▸ **Aim of the exercise**: From the entries below, tally how many lines contain "Activate" and report only that figure.

[Items from a data source]
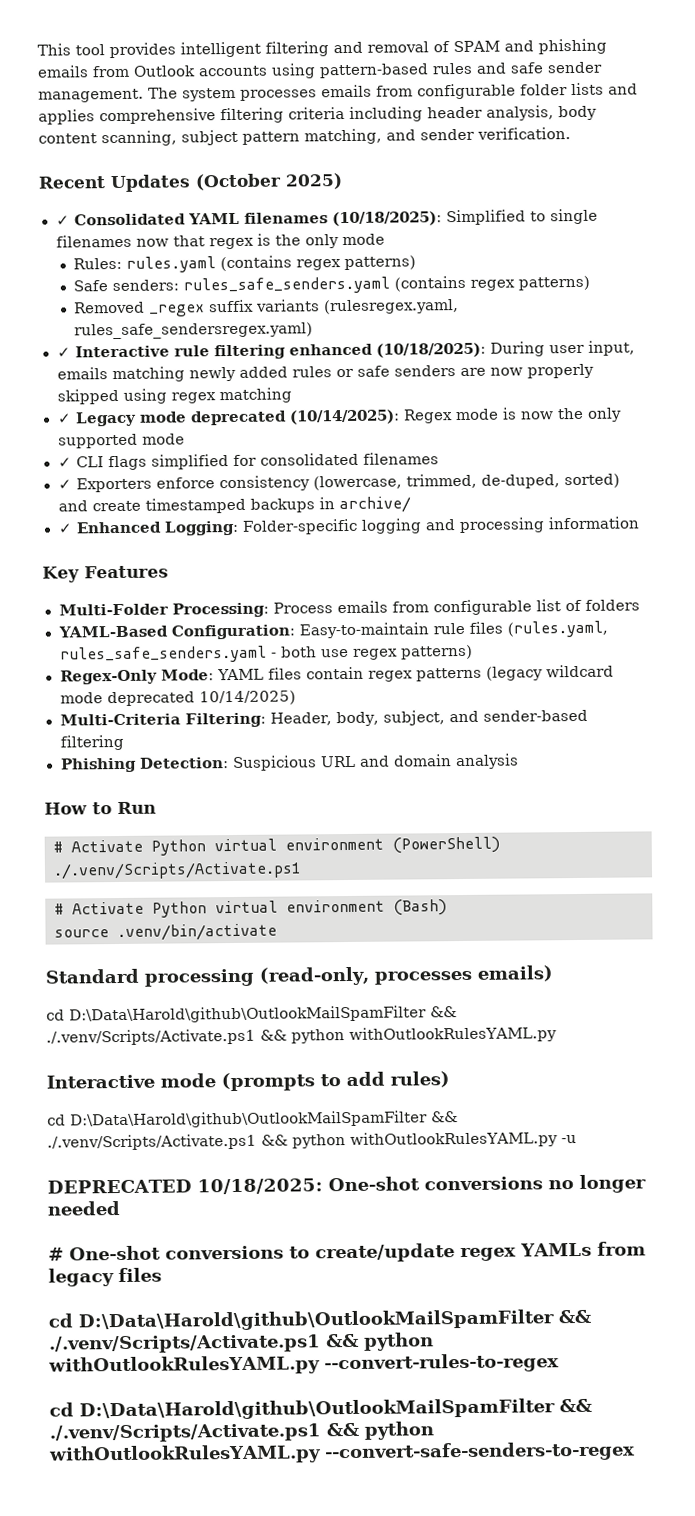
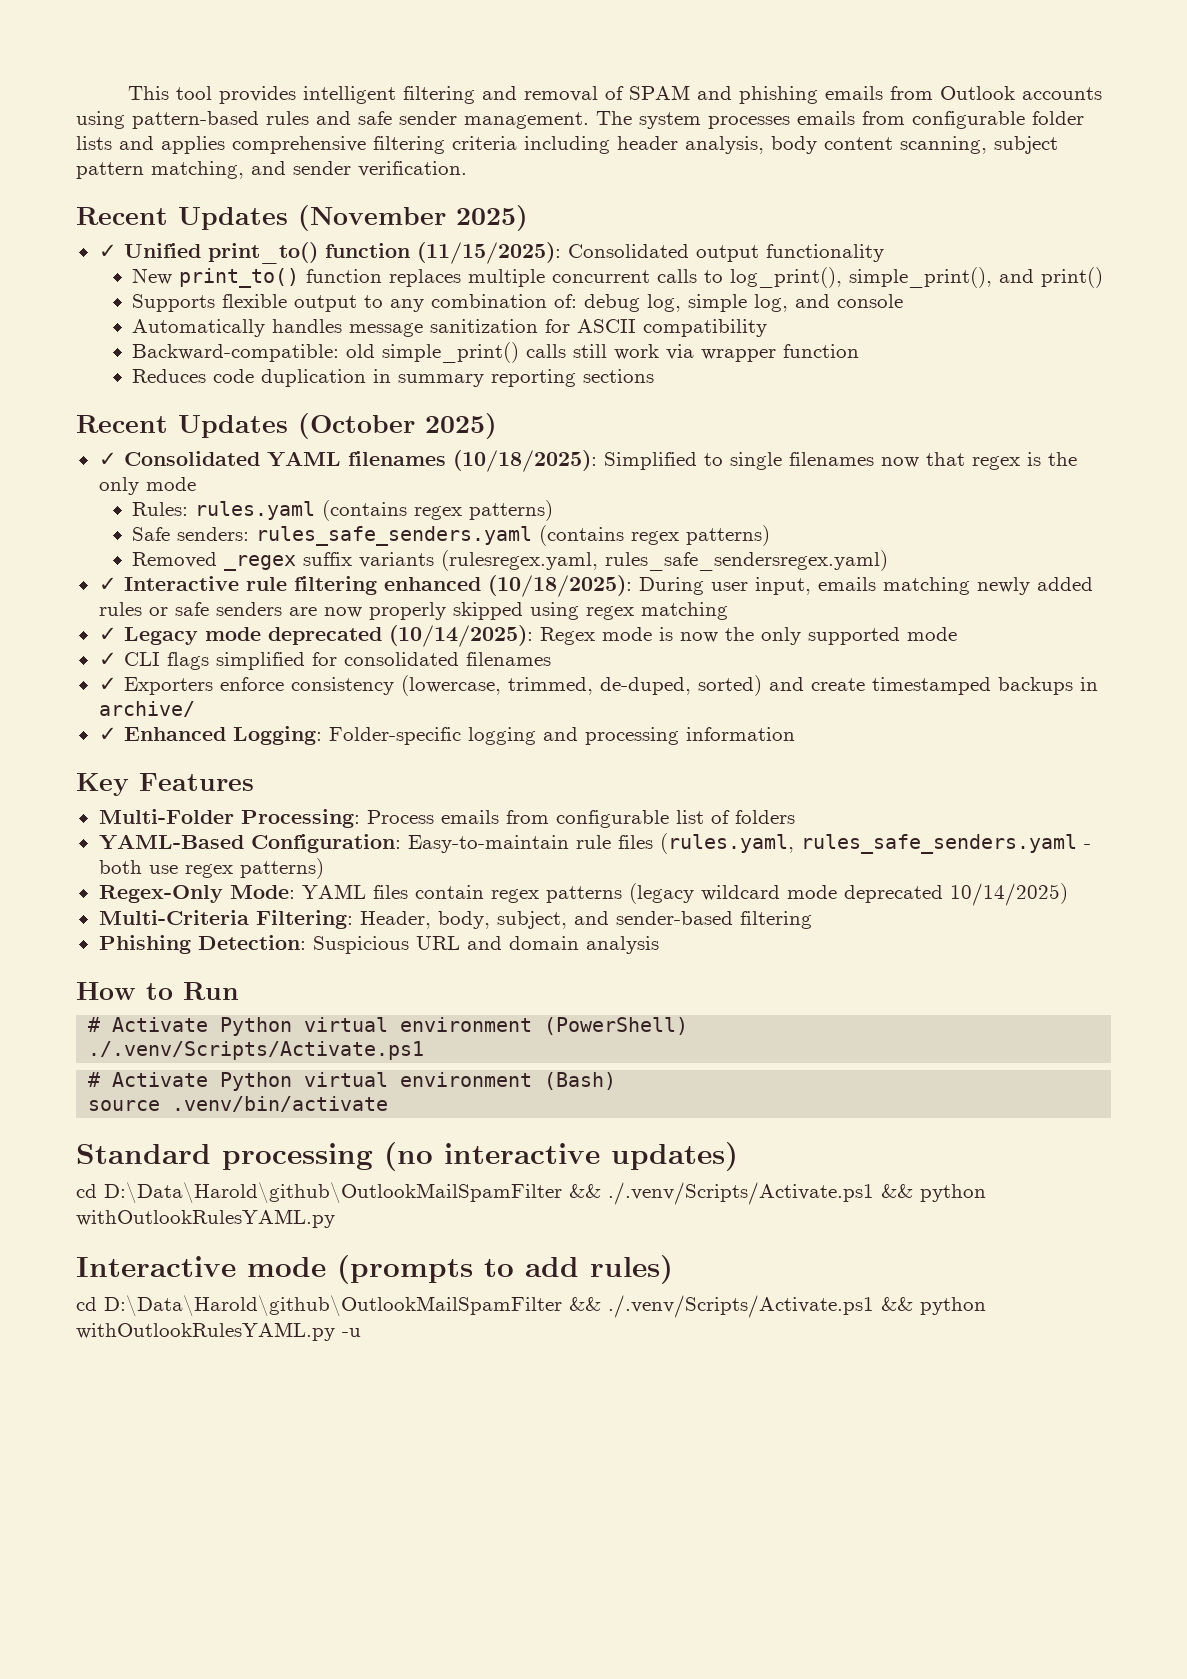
+ Recent Updates (November 2025)
+ ✓ Unified print_to() function (11/15/2025): Consolidated output functionality
+ New print_to() function replaces multiple concurrent calls to log_print(), simple_print(), and print()
+ Supports flexible output to any combination of: debug log, simple log, and console
+ Automatically handles message sanitization for ASCII compatibility
+ Backward-compatible: old simple_print() calls still work via wrapper function
+ Reduces code duplication in summary reporting sections
- Standard processing (read-only, processes emails)
+ Standard processing (no interactive updates)
- DEPRECATED 10/18/2025: One-shot conversions no longer needed
- # One-shot conversions to create/update regex YAMLs from legacy files
- cd D:\Data\Harold\github\OutlookMailSpamFilter && ./.venv/Scripts/Activate.ps1 && python withOutlookRulesYAML.py --convert-rules-to-regex
- cd D:\Data\Harold\github\OutlookMailSpamFilter && ./.venv/Scripts/Activate.ps1 && python withOutlookRulesYAML.py --convert-safe-senders-to-regex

▸ **Task answer**: 2